Months? While people want to know the names of months in our language, to really understand you have to get away from the calendar you are familiar with, which was arranged by the Romans and perpetuated today (echoes of the Roman Empire!) Traditionally, the original Ioway calendar (and that of most tribes) was based on the cycles of the moon (month comes from the word "moon", as in "many moons ago"). A month went from the New Moon, through the Full Moon and ended with the dark of the Moon. So how can you tell what cycle the moon is in? By the direction the crescent is pointing. You can look up at the moon and think of the English word "DOC" (what's up doc?) to remember the cycle. The waxing crescent (moon is getting fuller) is the curve in the letter D (like a backwards C). The O is the full moon. The waning crescent (going to the end of the month, getting smaller) is the C.

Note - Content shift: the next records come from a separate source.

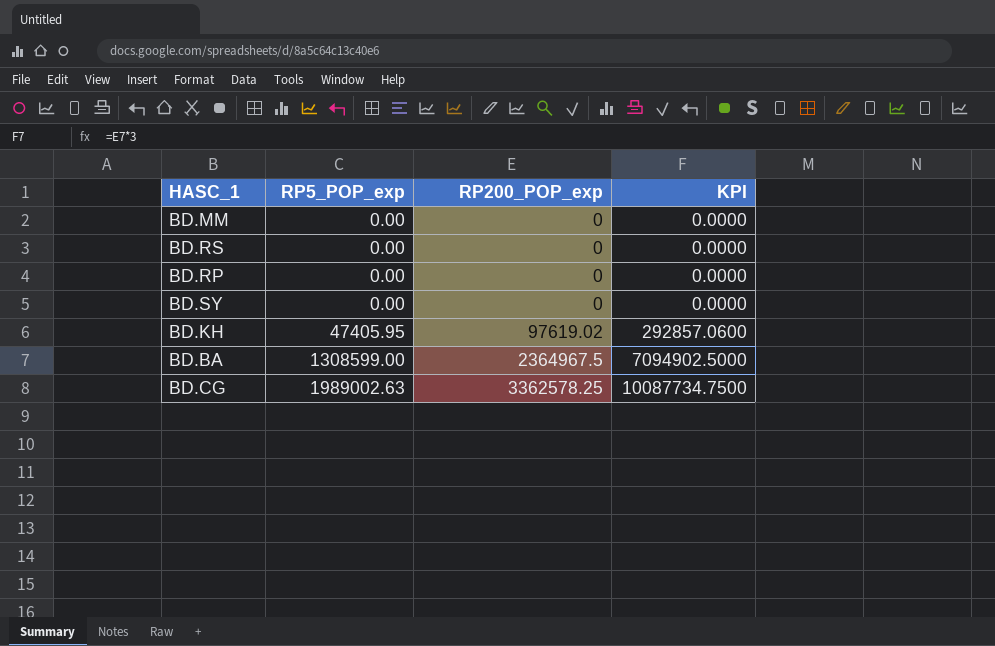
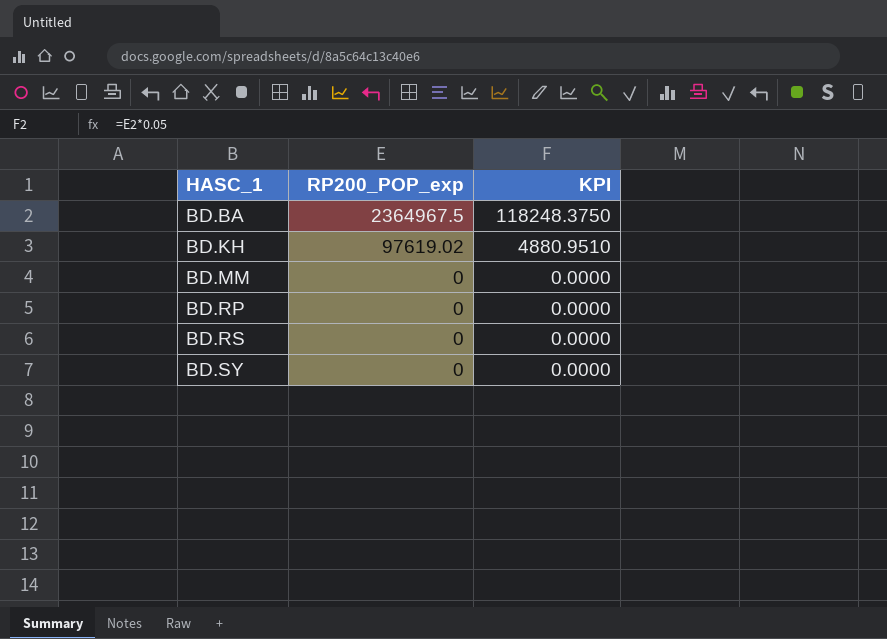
row order: RP5_POP_exp ascending -> HASC_1 ascending
column RP5_POP_exp | position: 2 -> none
column KPI | formula: [RP200_POP_exp] * 3 -> [RP200_POP_exp] * 0.05
row BD.CG: 1989002.63 | 3362578.25 | 10087734.7500 -> none

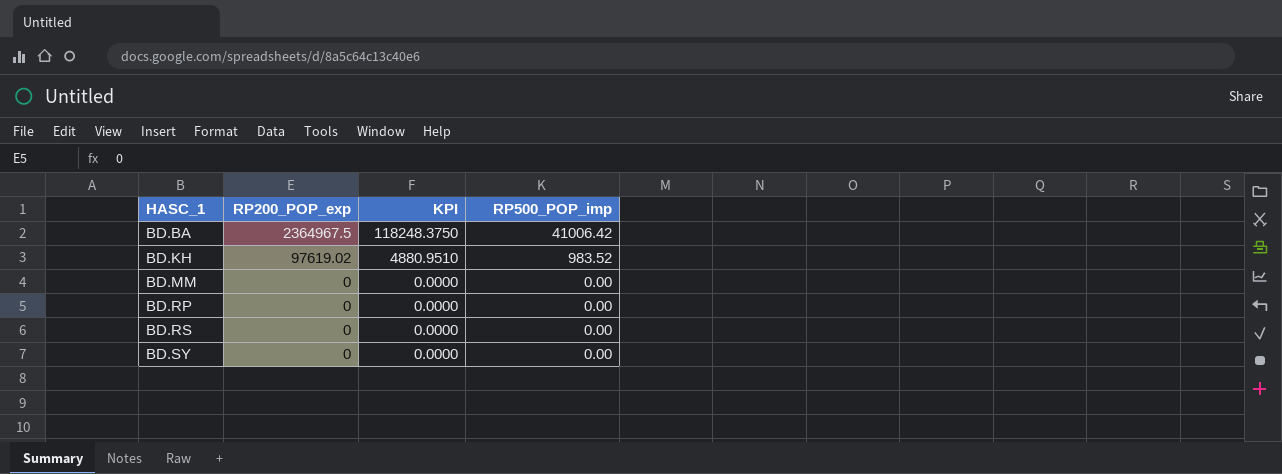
column RP500_POP_imp | position: none -> 4

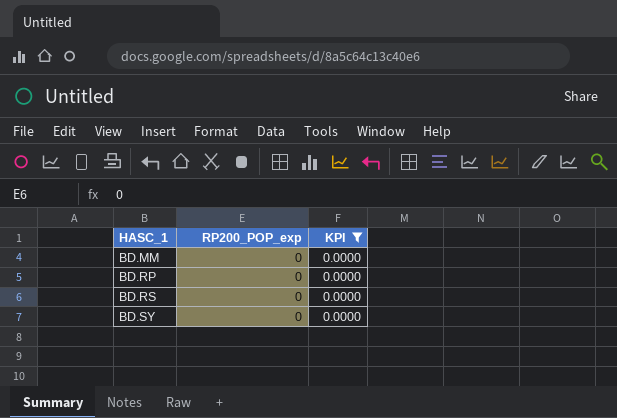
filter: none -> KPI = 0.0000
column RP500_POP_imp | position: 4 -> none

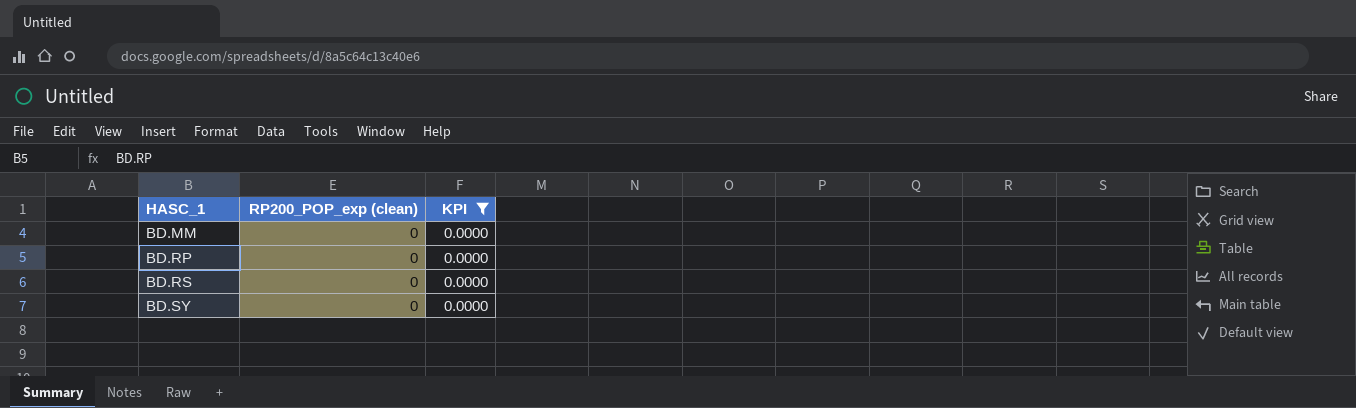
column name: RP200_POP_exp -> RP200_POP_exp (clean)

So what month is this? The moon cycle varies from year to year, as does the solar calendar. That's why for the solar calendar you are familiar with, there is a Leap Year, every 4 years, to make up for the extra days in a solar year. But the moon calendar makes up for it in a different way, by adding a month every few years. Some cultures did that around midsummer and others did it in midwinter. It seems our people did it in midwinter, adding an extra Bear Jumping Month every couple of years, the way the U.S. calendar adds a Leap Year every couple of years. That's the reason for Big Bear Jumping and Little Bear Jumping: The Little Bear Month is the extra month every few years. For now, don't worry too much about it.

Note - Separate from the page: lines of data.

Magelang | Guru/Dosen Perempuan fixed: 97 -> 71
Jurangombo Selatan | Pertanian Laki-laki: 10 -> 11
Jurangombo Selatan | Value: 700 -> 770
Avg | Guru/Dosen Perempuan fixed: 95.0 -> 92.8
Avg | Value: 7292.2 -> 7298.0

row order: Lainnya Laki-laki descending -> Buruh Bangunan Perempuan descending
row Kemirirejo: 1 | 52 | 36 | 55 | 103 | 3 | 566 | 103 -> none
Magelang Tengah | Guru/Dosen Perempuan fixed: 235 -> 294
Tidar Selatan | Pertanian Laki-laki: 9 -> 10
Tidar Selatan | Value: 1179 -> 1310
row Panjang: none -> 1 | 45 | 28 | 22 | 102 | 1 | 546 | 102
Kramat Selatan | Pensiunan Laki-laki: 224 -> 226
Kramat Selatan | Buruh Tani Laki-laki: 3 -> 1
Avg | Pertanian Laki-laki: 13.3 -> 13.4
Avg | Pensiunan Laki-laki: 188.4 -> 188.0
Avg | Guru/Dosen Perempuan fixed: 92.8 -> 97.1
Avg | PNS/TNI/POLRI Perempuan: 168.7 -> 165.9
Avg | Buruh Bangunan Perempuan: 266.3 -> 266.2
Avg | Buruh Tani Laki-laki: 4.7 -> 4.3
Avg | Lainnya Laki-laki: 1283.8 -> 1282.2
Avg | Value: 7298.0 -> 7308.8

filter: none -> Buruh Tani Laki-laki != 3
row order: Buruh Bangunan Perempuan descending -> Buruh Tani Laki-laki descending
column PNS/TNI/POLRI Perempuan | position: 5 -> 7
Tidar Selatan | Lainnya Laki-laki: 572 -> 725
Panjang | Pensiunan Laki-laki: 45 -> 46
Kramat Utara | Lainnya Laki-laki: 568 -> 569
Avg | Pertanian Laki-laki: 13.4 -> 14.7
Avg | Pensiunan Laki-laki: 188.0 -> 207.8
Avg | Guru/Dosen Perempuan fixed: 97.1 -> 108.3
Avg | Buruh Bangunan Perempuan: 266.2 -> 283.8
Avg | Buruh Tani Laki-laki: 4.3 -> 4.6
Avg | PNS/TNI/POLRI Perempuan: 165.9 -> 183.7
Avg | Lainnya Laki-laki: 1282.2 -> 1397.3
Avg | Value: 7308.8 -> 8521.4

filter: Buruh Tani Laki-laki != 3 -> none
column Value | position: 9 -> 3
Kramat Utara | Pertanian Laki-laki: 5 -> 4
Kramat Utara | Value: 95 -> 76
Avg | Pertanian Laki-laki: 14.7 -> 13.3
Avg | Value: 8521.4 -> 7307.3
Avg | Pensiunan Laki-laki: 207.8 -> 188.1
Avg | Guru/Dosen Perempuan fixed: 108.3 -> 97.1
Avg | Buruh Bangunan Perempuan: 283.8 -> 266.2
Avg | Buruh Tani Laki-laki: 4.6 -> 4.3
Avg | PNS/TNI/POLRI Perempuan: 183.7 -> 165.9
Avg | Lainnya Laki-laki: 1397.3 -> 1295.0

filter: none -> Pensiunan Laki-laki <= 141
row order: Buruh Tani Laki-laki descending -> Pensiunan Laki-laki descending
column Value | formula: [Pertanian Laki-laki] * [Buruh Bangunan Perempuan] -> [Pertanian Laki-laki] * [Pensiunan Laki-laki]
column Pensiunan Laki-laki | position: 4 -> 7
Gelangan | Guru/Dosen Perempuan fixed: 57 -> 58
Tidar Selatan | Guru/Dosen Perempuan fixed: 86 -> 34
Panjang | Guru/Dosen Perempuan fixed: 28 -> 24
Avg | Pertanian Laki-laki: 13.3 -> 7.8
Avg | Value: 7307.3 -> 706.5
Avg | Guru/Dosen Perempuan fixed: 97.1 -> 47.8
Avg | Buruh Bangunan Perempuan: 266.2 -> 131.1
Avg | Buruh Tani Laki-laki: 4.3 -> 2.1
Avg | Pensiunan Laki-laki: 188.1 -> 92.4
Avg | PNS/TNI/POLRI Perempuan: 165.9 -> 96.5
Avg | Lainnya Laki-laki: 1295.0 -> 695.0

So what Ioway month is it now? It is Bi Pesge Etawe (bee-PAY-skeh-EY-tah-way): The Frog's Moon (Moon-Frog-His/Its/Hers) (2016: March 10 - April 7)
Indian New Year starts with the greening of earth we see around us, and the first thunder; this marks the end of storytelling season. Some say the first thunder wakes the frogs from their winter sleep in the mud. When the Frogs begin to sing and thunder comes, this starts new year.
Now that storytelling season is over with, it is time to switch gears to new subjects. I am going to start getting back to studying plants and birds on the Iowa reservation here in Kansas and Nebraska, and will be sharing some of what I learn here, and hope others get into birds and plants too.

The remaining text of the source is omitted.